Predicting progression in the late onset frontal lobe syndrome.

机构信息

Department of Old Age Psychiatry,GGZinGeest/VU University Medical Center,Amsterdam,the Netherlands.

Alzheimer Centre & Department of Neurology,VU University Medical Center,Amsterdam,the Netherlands.

出版信息

Int Psychogeriatr. 2019 May;31(5):743-748. doi: 10.1017/S1041610218001242. Epub 2018 Oct 26.

Abstract

ABSTRACTA late onset frontal lobe syndrome (LOF) refers to a clinical syndrome with apathy, disinhibition, or stereotypical behavior arising in middle or late adulthood. Diagnostics are challenging, and both clinicians and patients need reliable predictors of progression to improve clinical guidance. In this longitudinal multicenter and genetically screened prospective study, 137 LOF patients with frontal behavior (FBI score≥11) and/or stereotypical behavior (SRI≥10) were included. Progression was defined as institutionalization, death, or progression of frontal or temporal atrophy at magnetic resonance imaging (MRI) after two years of follow up. Absence of progression at MRI in addition to stable or improved Mini Mental State Examination and Frontal Assessment Battery scores after two years was indicative for non-progression.

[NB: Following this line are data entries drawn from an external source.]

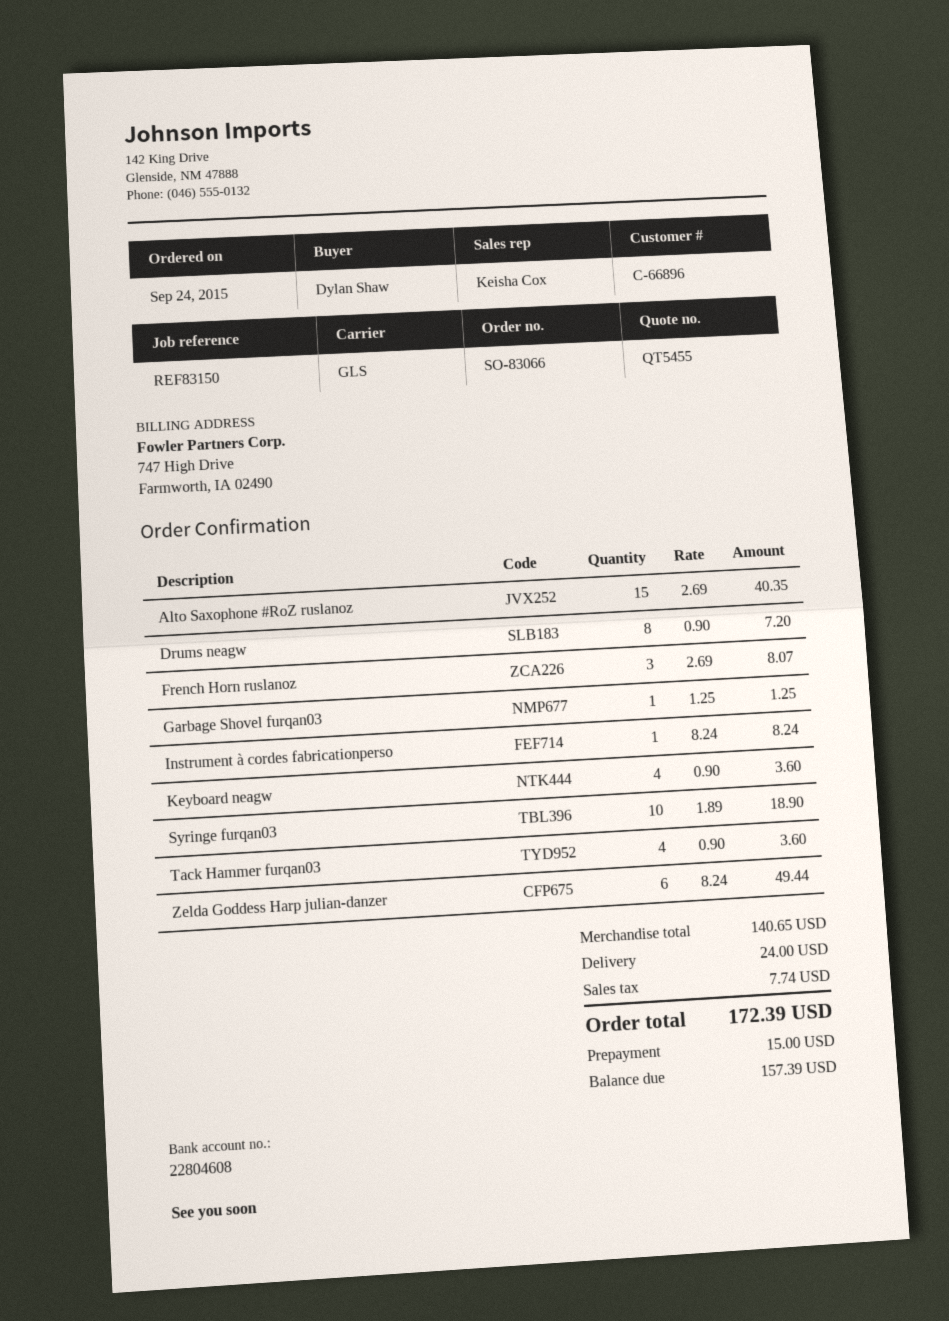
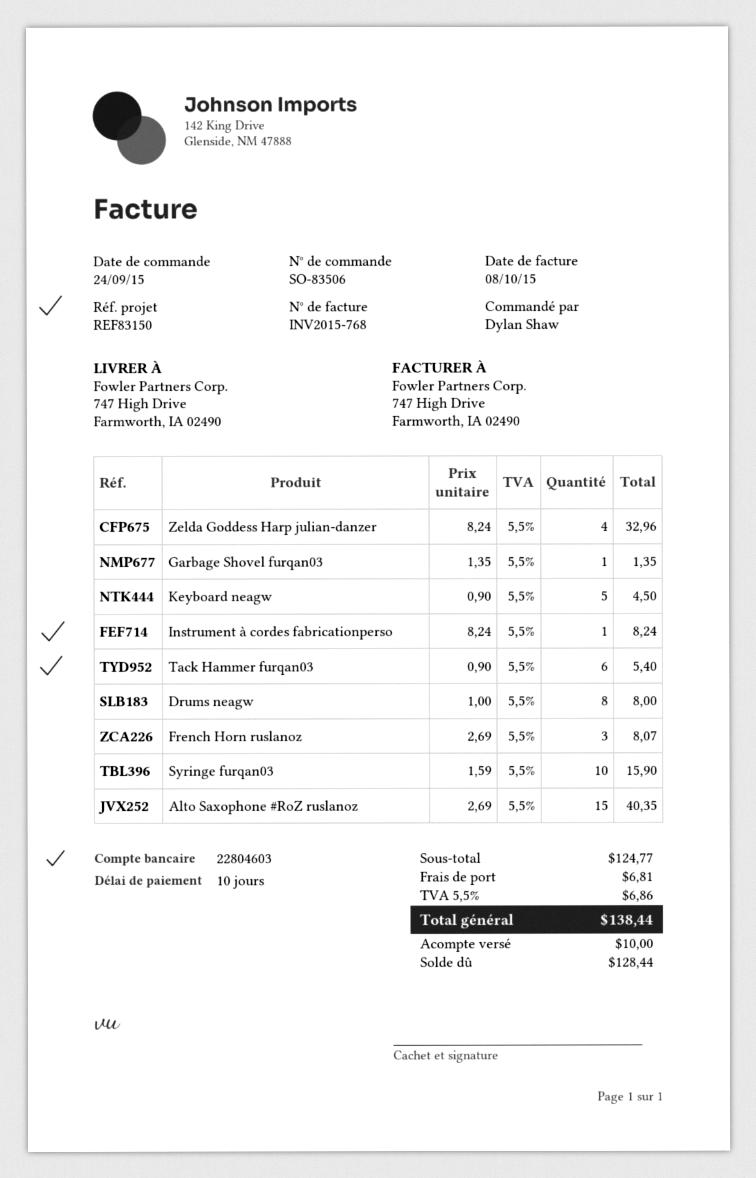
order number: SO-83066 -> SO-83506
bank account: 22804608 -> 22804603
Drums neagw: 8 x 0.90 = 7.20 -> 8 x 1.00 = 8.00
Garbage Shovel furqan03: 1 x 1.25 = 1.25 -> 1 x 1.35 = 1.35
Keyboard neagw: 4 x 0.90 = 3.60 -> 5 x 0.90 = 4.50
Syringe furqan03: 10 x 1.89 = 18.90 -> 10 x 1.59 = 15.90
Tack Hammer furqan03: 4 x 0.90 = 3.60 -> 6 x 0.90 = 5.40
Zelda Goddess Harp julian-danzer: 6 x 8.24 = 49.44 -> 4 x 8.24 = 32.96
subtotal: 140.65 -> 124.77
shipping: 24.00 -> 6.81
tax: 7.74 -> 6.86
total: 172.39 -> 138.44
deposit: 15.00 -> 10.00
balance: 157.39 -> 128.44

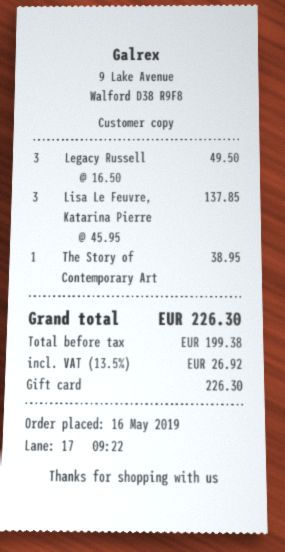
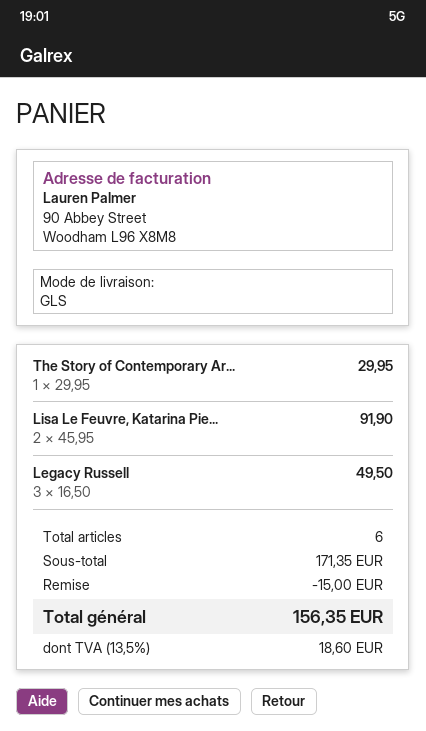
Lisa Le Feuvre, Katarina Pierre: 3 x 45.95 = 137.85 -> 2 x 45.95 = 91.90
The Story of Contemporary Art: 1 x 38.95 = 38.95 -> 1 x 29.95 = 29.95
discount: none -> 15.00
tax: 13.5% = 26.92 -> 13.5% = 18.60
total: 226.30 -> 156.35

The presence of stereotypy and a neuropsychological profile with executive deficits at baseline were found to be predictive for progression, while a history and family history with psychiatric disorders were predictors for non-progression. The combination of these clinical markers had a predictive value of 80.4% (p < 0.05). In patients presenting with late onset behavioral symptoms, an appraisal of the rate of deterioration can be made by detailed mapping of clinical symptoms. Distinction of progressive discourses from non-progressive or treatable conditions is to be gained.

摘要

摘要迟发性额颞叶综合征(LOF)是一种以冷漠、抑制或刻板行为为特征的临床综合征,通常发生在中年或老年期。诊断具有挑战性,临床医生和患者都需要可靠的进展预测指标,以改善临床指导。在这项纵向多中心和基因筛查前瞻性研究中,纳入了 137 名具有额部行为(FBI 评分≥11)和/或刻板行为(SRI≥10)的 LOF 患者。进展定义为两年随访后磁共振成像(MRI)显示额颞叶萎缩进展、住院、死亡。两年后 MRI 无进展,且简易精神状态检查和额叶评估量表评分稳定或改善,提示无进展。基线时存在刻板行为和神经心理学表现为执行功能障碍的患者具有进展预测价值,而精神疾病的病史和家族史是无进展的预测因素。这些临床标志物的组合具有 80.4%的预测价值(p < 0.05)。在出现迟发性行为症状的患者中,可以通过详细描绘临床症状来评估病情恶化的速度。需要区分进行性病程和非进行性或可治疗的情况。